Für eine Vollformatkamera mit 36Mpx beginnt dieser Bereich bei etwa f9,5
Für eine APS-C mit 25MPx bei rund f8 und
für eine mft mit 16MPx schon bei f6,3
Diese Angaben beziehen sich auf die nominellen Blenden und sind normalerweise erst bei 100% Ansicht zu erkennen. Für die meisten Darstellungen sind sie also nicht direkt relevant und für Ausdrucke von Fotos gelten noch deutlich höhere Werte.
Die Wahl einer kleinen Blende ist natürlich gerade bei Makroaufnahmen verlockend und man kann sicher auch einen guten Kompromiss zwischen möglichst großem Schärfebereich und resultierender Qualität finden. Trotzdem sollte Vorsicht bei zu weit geschlossenen Blenden bei kleineren Sensoren geboten sein.
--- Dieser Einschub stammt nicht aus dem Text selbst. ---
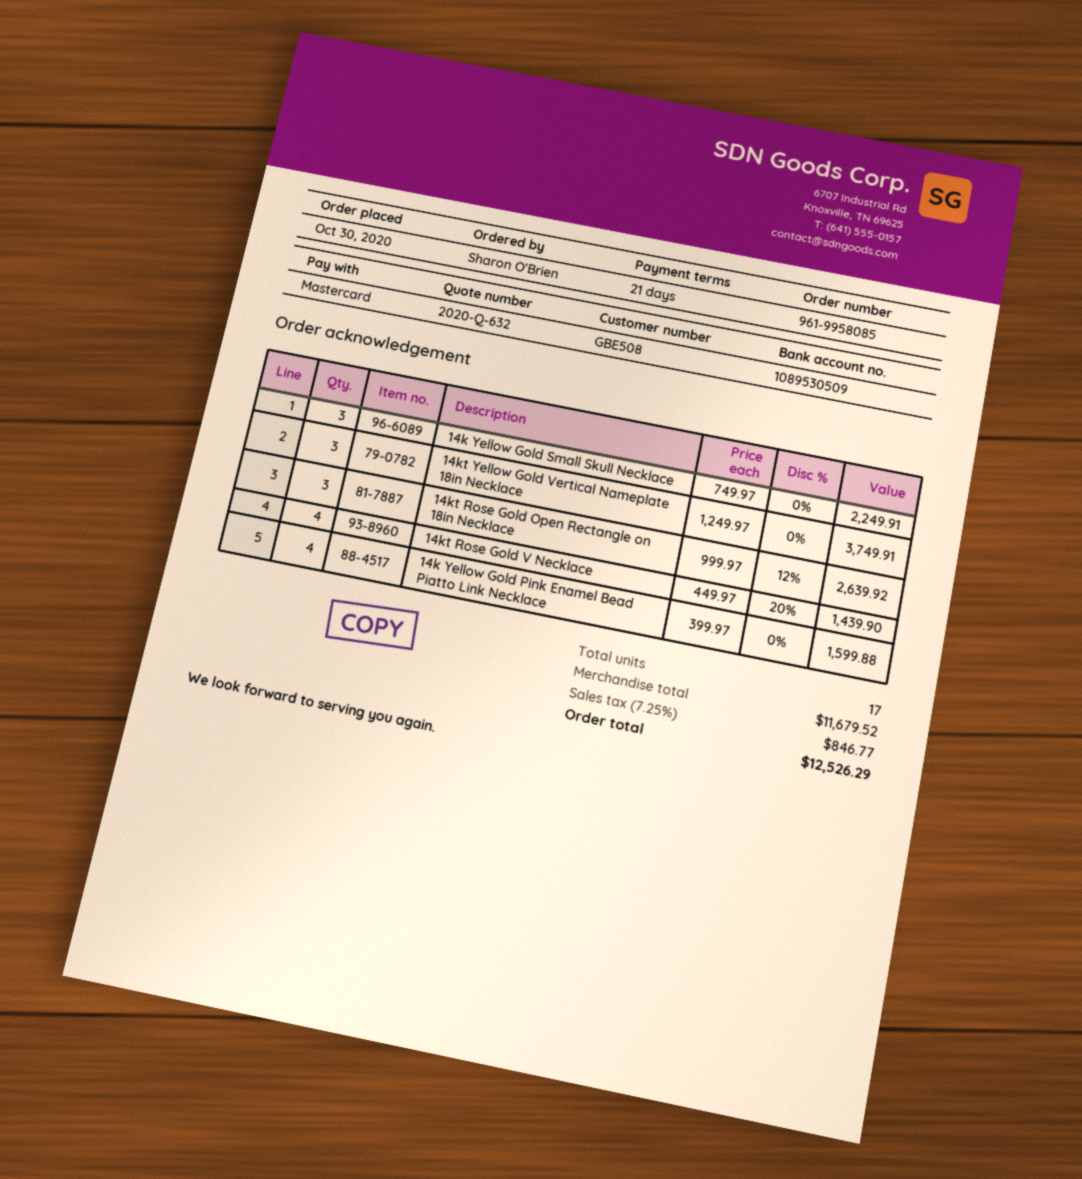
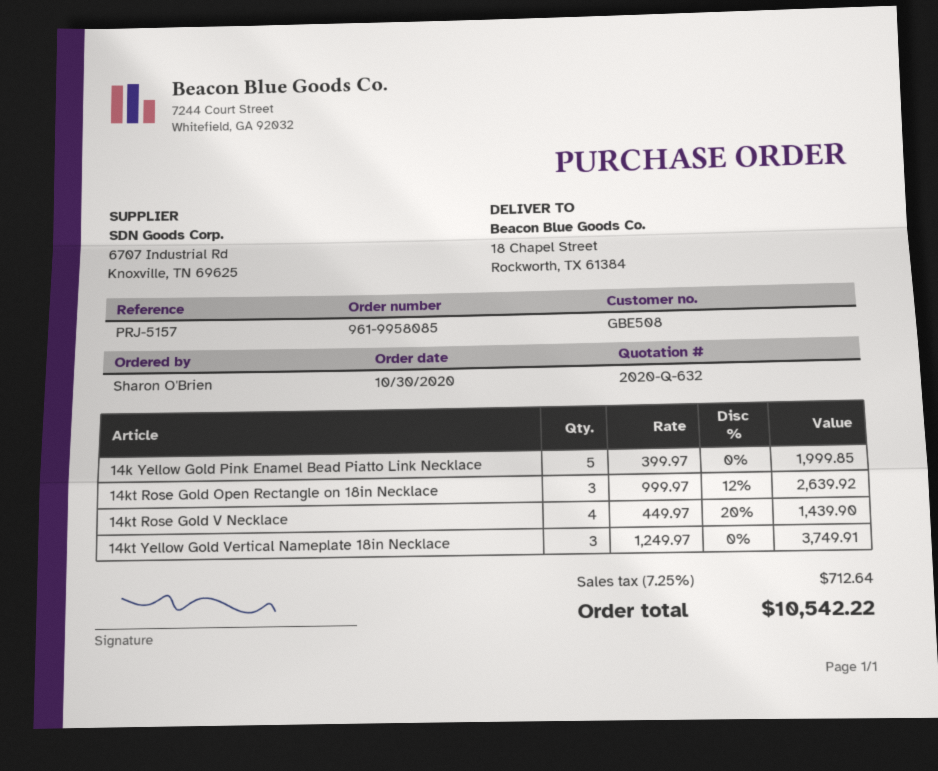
14k Yellow Gold Small Skull Necklace: 3 x 749.97 = 2249.91 -> none
14k Yellow Gold Pink Enamel Bead Piatto Link Necklace: 4 x 399.97 = 1599.88 -> 5 x 399.97 = 1999.85
tax: 7.25% = 846.77 -> 7.25% = 712.64
total: 12526.29 -> 10542.22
Auf die Möglichkeiten den Schärfebereich anders deutlich zu erweitern (Stichwort "Stacking") kommen wir später noch zurück.
Ich hoffe, die kleine Lesestunde hat dem ein oder anderen im Verständnis der Grundlagen weiter geholfen und beherbergt nicht zu viele Fehler.
Es werden noch weitere "harte Nüsse" kommen, aber beim nächsten mal schauen wir uns die Wirkung unterschiedlicher Brennweiten an - ich hoffe auch mit Fotos!